Consider the listing below. Extract exactly the lines from the line containing "[62,805,78,818] A: -> (452, 723) none" to the line containing "[260,144,332,157] vibration ->", both included.

##### Supplied data

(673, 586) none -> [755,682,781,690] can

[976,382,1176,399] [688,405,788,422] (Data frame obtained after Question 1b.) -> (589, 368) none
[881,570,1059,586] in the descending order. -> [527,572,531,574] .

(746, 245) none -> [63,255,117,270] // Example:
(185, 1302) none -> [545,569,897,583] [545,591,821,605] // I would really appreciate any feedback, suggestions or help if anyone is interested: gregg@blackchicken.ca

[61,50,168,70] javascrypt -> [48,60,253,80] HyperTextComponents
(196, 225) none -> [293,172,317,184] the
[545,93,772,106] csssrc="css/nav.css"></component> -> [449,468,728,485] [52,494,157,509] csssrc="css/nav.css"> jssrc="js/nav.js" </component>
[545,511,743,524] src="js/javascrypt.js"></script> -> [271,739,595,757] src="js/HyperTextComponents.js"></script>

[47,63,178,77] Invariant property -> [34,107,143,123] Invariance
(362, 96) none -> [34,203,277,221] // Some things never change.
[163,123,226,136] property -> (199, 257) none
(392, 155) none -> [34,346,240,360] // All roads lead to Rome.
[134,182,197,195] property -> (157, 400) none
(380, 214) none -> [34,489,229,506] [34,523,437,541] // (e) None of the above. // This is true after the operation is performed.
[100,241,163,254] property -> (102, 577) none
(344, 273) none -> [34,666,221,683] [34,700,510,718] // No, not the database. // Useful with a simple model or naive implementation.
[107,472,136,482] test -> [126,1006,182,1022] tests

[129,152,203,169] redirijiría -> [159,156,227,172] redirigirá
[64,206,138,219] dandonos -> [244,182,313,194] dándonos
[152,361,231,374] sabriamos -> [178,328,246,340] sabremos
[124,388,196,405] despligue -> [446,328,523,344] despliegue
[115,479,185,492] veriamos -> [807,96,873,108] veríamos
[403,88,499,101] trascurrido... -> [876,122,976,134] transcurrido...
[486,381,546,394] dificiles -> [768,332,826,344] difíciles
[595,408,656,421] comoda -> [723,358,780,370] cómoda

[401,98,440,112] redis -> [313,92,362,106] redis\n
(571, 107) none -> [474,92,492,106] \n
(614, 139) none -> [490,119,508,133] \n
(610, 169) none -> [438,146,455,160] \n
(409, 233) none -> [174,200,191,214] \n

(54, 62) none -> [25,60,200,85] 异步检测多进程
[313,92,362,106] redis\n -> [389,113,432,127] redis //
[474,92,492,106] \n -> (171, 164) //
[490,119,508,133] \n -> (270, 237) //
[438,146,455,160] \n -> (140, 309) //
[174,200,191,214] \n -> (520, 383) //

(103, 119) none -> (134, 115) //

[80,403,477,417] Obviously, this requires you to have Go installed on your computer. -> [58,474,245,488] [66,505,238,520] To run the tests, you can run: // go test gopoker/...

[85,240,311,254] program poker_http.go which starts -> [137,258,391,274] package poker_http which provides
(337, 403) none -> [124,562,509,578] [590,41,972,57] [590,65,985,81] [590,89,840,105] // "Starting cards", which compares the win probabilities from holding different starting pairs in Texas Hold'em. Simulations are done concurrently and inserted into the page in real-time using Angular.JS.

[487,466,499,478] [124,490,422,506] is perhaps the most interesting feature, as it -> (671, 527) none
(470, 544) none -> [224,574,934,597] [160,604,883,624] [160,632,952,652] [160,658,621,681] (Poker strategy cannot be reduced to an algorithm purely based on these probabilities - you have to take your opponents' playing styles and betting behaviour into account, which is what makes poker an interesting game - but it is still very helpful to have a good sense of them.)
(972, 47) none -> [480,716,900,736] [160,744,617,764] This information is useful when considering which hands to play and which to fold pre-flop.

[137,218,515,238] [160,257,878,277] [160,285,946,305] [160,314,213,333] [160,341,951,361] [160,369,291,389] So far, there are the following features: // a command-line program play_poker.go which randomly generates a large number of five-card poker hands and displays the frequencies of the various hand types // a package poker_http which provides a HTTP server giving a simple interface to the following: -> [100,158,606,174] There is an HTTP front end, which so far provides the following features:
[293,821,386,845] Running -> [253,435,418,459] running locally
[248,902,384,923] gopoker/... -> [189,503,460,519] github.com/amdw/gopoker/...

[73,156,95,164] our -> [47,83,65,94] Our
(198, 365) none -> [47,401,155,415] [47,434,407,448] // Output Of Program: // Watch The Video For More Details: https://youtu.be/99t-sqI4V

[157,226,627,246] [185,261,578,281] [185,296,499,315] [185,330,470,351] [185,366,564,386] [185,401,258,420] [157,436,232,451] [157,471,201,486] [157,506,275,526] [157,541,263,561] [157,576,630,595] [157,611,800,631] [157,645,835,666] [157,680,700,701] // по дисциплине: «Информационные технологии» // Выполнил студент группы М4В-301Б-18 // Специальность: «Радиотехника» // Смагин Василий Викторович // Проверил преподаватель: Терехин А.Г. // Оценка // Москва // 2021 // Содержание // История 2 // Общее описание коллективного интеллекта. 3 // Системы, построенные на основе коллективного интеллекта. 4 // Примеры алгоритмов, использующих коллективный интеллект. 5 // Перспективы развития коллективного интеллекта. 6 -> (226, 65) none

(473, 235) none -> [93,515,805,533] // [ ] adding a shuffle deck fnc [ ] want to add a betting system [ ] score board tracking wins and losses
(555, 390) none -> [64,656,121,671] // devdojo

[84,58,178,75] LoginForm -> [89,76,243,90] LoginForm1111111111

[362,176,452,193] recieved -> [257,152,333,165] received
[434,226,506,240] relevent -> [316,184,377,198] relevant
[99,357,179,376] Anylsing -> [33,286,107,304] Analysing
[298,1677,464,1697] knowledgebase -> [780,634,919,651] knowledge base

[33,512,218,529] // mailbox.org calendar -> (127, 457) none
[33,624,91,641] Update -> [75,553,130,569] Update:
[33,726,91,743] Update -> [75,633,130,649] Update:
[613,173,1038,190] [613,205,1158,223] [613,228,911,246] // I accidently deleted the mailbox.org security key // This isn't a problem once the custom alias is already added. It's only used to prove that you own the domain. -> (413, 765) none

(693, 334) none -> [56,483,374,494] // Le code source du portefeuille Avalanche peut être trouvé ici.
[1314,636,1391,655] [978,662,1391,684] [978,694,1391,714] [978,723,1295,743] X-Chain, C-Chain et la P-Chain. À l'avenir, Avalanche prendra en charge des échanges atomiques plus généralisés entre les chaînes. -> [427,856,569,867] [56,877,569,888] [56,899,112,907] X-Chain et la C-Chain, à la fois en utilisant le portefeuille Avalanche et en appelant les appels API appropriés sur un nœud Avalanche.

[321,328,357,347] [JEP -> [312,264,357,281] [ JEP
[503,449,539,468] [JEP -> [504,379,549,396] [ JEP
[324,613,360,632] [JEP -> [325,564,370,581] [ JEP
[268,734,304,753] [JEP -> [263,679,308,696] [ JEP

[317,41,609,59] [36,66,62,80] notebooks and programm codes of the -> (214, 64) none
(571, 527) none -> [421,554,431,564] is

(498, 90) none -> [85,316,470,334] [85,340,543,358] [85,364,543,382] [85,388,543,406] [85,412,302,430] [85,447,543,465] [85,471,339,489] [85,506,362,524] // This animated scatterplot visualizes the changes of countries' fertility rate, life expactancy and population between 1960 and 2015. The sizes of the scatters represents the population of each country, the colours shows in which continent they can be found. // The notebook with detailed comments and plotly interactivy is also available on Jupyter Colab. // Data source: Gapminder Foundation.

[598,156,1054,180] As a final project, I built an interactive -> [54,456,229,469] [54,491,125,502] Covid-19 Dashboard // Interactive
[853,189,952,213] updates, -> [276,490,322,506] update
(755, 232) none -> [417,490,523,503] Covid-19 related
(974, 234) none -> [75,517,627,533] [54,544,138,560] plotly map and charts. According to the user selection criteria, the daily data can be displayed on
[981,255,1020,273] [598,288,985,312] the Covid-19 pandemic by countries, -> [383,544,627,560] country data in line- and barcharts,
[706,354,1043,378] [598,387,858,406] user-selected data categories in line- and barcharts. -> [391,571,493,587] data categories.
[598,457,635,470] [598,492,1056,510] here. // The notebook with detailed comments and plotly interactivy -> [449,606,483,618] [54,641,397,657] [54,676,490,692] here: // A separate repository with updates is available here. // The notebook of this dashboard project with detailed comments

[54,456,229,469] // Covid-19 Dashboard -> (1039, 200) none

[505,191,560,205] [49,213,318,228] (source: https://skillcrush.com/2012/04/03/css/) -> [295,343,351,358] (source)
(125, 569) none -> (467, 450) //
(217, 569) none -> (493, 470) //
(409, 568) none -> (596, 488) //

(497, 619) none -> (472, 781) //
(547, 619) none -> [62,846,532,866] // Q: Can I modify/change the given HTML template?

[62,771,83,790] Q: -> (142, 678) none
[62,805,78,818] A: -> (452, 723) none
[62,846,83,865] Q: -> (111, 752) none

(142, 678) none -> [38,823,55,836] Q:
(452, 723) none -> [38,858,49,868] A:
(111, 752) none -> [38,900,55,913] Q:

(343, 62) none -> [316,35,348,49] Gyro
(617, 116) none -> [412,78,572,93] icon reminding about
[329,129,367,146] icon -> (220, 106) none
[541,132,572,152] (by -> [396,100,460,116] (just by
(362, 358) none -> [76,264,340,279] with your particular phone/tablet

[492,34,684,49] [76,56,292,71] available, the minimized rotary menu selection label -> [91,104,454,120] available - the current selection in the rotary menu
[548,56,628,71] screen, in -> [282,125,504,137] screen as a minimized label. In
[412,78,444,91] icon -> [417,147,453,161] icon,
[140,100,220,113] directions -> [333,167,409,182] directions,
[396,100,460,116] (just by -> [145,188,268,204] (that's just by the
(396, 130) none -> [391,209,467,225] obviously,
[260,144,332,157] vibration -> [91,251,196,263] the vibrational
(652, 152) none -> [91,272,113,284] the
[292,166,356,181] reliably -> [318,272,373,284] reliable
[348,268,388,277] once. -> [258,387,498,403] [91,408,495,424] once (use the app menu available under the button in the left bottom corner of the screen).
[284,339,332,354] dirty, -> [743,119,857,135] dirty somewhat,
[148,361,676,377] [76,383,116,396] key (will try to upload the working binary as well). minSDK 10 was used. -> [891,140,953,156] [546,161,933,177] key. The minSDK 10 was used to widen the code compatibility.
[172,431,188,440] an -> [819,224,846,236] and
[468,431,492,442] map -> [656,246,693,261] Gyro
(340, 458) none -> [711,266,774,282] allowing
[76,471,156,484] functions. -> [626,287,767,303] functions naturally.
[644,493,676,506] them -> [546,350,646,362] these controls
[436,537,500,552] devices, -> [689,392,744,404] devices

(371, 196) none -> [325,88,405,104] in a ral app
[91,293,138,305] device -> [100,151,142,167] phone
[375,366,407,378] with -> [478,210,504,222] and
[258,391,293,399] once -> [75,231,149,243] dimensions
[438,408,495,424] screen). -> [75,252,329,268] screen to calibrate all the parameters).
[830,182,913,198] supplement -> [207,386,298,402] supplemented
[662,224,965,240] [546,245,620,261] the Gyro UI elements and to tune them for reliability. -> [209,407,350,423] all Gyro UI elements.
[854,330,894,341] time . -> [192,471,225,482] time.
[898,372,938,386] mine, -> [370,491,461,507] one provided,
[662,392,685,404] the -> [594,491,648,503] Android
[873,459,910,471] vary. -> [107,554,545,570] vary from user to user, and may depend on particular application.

##########

▶ _Answer to this exercise_
[62,805,78,818] A: -> (452, 723) none
[62,846,83,865] Q: -> (111, 752) none

(142, 678) none -> [38,823,55,836] Q:
(452, 723) none -> [38,858,49,868] A:
(111, 752) none -> [38,900,55,913] Q:

(343, 62) none -> [316,35,348,49] Gyro
(617, 116) none -> [412,78,572,93] icon reminding about
[329,129,367,146] icon -> (220, 106) none
[541,132,572,152] (by -> [396,100,460,116] (just by
(362, 358) none -> [76,264,340,279] with your particular phone/tablet

[492,34,684,49] [76,56,292,71] available, the minimized rotary menu selection label -> [91,104,454,120] available - the current selection in the rotary menu
[548,56,628,71] screen, in -> [282,125,504,137] screen as a minimized label. In
[412,78,444,91] icon -> [417,147,453,161] icon,
[140,100,220,113] directions -> [333,167,409,182] directions,
[396,100,460,116] (just by -> [145,188,268,204] (that's just by the
(396, 130) none -> [391,209,467,225] obviously,
[260,144,332,157] vibration -> [91,251,196,263] the vibrational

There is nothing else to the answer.